## REQUIRED ACTION
Count, please, the lines in the listing below that contain "timestampInd", and reply with the count only.

## SUPPLIED MATERIAL
Start of Block
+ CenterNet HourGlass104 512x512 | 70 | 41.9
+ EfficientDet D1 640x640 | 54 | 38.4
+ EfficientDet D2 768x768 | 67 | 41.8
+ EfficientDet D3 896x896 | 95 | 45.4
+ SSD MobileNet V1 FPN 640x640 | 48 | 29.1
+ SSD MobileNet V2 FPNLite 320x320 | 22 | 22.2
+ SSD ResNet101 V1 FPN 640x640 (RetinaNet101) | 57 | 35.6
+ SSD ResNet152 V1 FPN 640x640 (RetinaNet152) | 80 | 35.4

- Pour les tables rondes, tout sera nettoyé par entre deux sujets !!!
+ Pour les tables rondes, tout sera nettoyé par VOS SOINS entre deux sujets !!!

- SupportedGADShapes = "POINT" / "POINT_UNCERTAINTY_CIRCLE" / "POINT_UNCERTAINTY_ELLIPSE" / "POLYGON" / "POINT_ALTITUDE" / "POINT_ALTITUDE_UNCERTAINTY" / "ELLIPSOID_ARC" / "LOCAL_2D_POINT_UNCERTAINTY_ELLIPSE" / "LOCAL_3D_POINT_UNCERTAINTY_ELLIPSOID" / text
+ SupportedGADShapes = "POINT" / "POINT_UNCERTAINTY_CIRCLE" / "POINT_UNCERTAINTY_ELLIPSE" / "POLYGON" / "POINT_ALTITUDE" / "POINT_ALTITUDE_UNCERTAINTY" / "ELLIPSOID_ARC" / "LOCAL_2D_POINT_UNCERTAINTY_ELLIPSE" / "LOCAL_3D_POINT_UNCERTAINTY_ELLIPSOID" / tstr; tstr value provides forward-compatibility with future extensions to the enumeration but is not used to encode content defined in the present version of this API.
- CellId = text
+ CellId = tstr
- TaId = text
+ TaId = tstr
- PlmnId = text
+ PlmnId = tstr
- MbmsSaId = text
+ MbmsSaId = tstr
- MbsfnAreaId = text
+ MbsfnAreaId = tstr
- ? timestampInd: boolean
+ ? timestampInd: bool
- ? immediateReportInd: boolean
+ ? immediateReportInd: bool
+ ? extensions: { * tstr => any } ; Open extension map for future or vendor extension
End of Block
## YOUR RESPONSE
2